— EXERCISE DESCRIPTION —
Beginning at the line containing "[94,423,227,441] sbt assembly", give again every line through the end of the data, unchanged and with both ends included. Drop any pictures.

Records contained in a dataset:
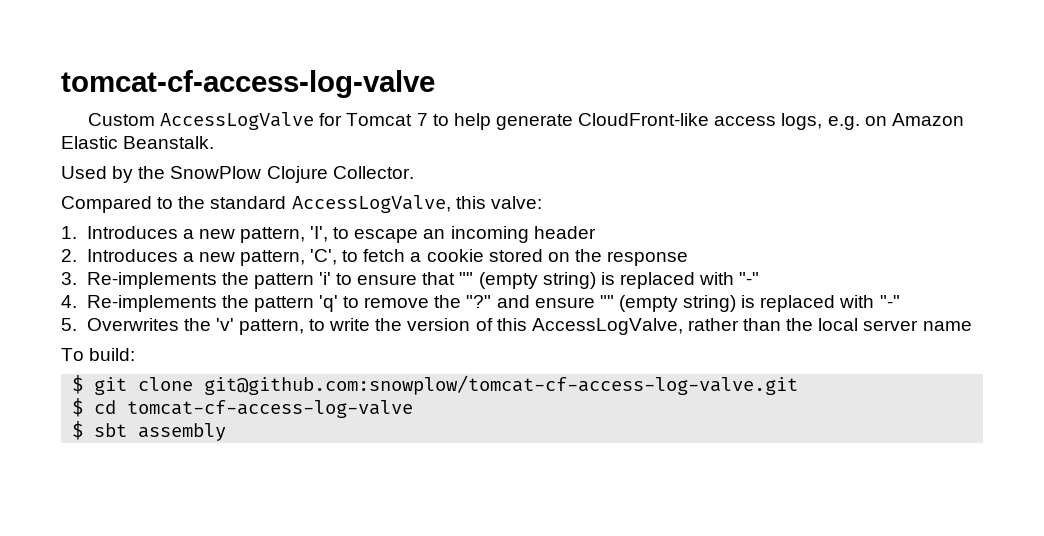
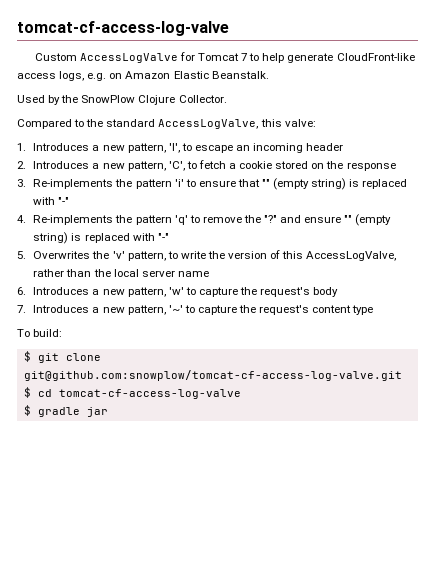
(972, 326) none -> [17,287,339,297] [17,305,374,315] // 6. Introduces a new pattern, 'w' to capture the request's body // 7. Introduces a new pattern, '~' to capture the request's content type
[94,423,227,441] sbt assembly -> [37,407,108,417] gradle jar

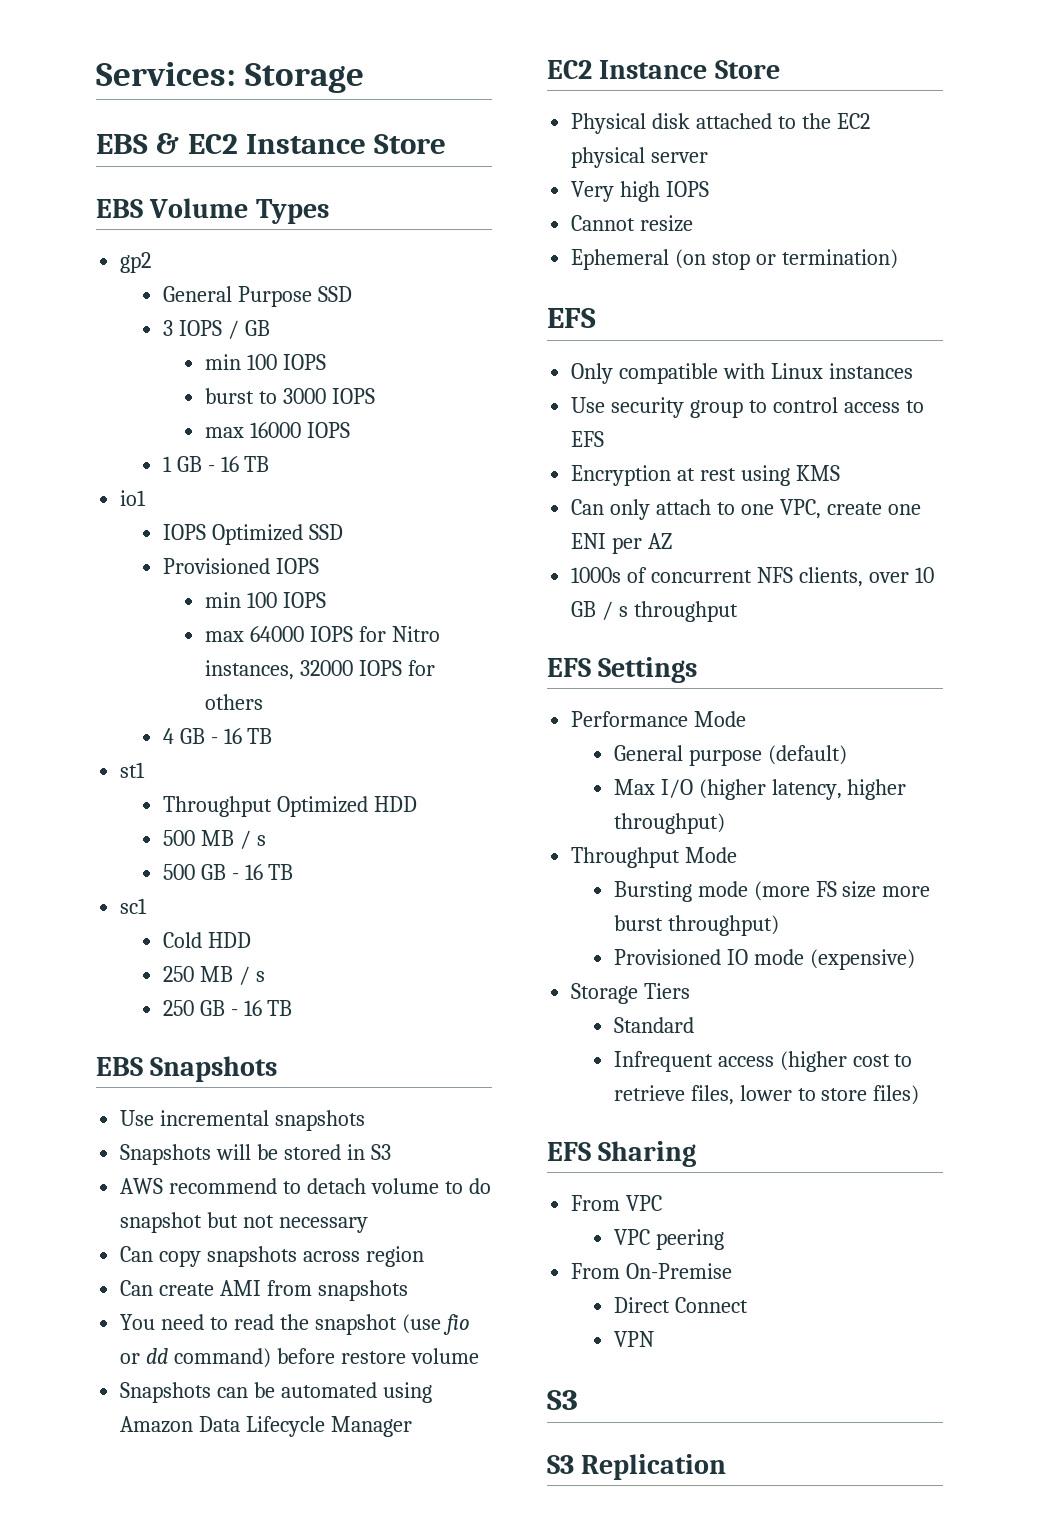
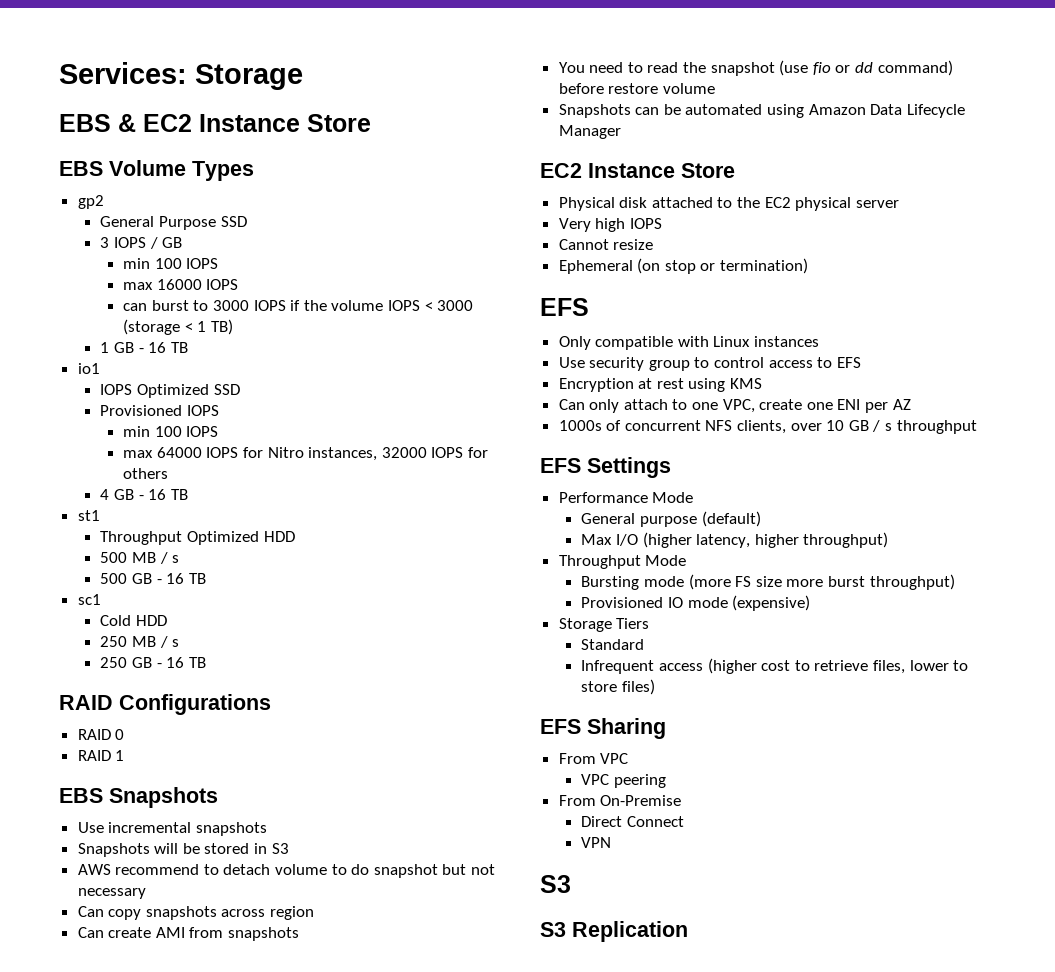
(327, 362) none -> [123,279,239,290] [123,303,148,311] max 16000 IOPS // can
[205,422,351,438] // max 16000 IOPS -> [290,300,474,311] [123,319,234,335] if the volume IOPS < 3000 (storage < 1 TB)
(293, 1008) none -> [59,694,271,715] [77,729,125,740] [77,750,125,761] // RAID Configurations // RAID 0 // RAID 1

— ANSWER BOX —
[94,423,227,441] sbt assembly -> [37,407,108,417] gradle jar

(327, 362) none -> [123,279,239,290] [123,303,148,311] max 16000 IOPS // can
[205,422,351,438] // max 16000 IOPS -> [290,300,474,311] [123,319,234,335] if the volume IOPS < 3000 (storage < 1 TB)
(293, 1008) none -> [59,694,271,715] [77,729,125,740] [77,750,125,761] // RAID Configurations // RAID 0 // RAID 1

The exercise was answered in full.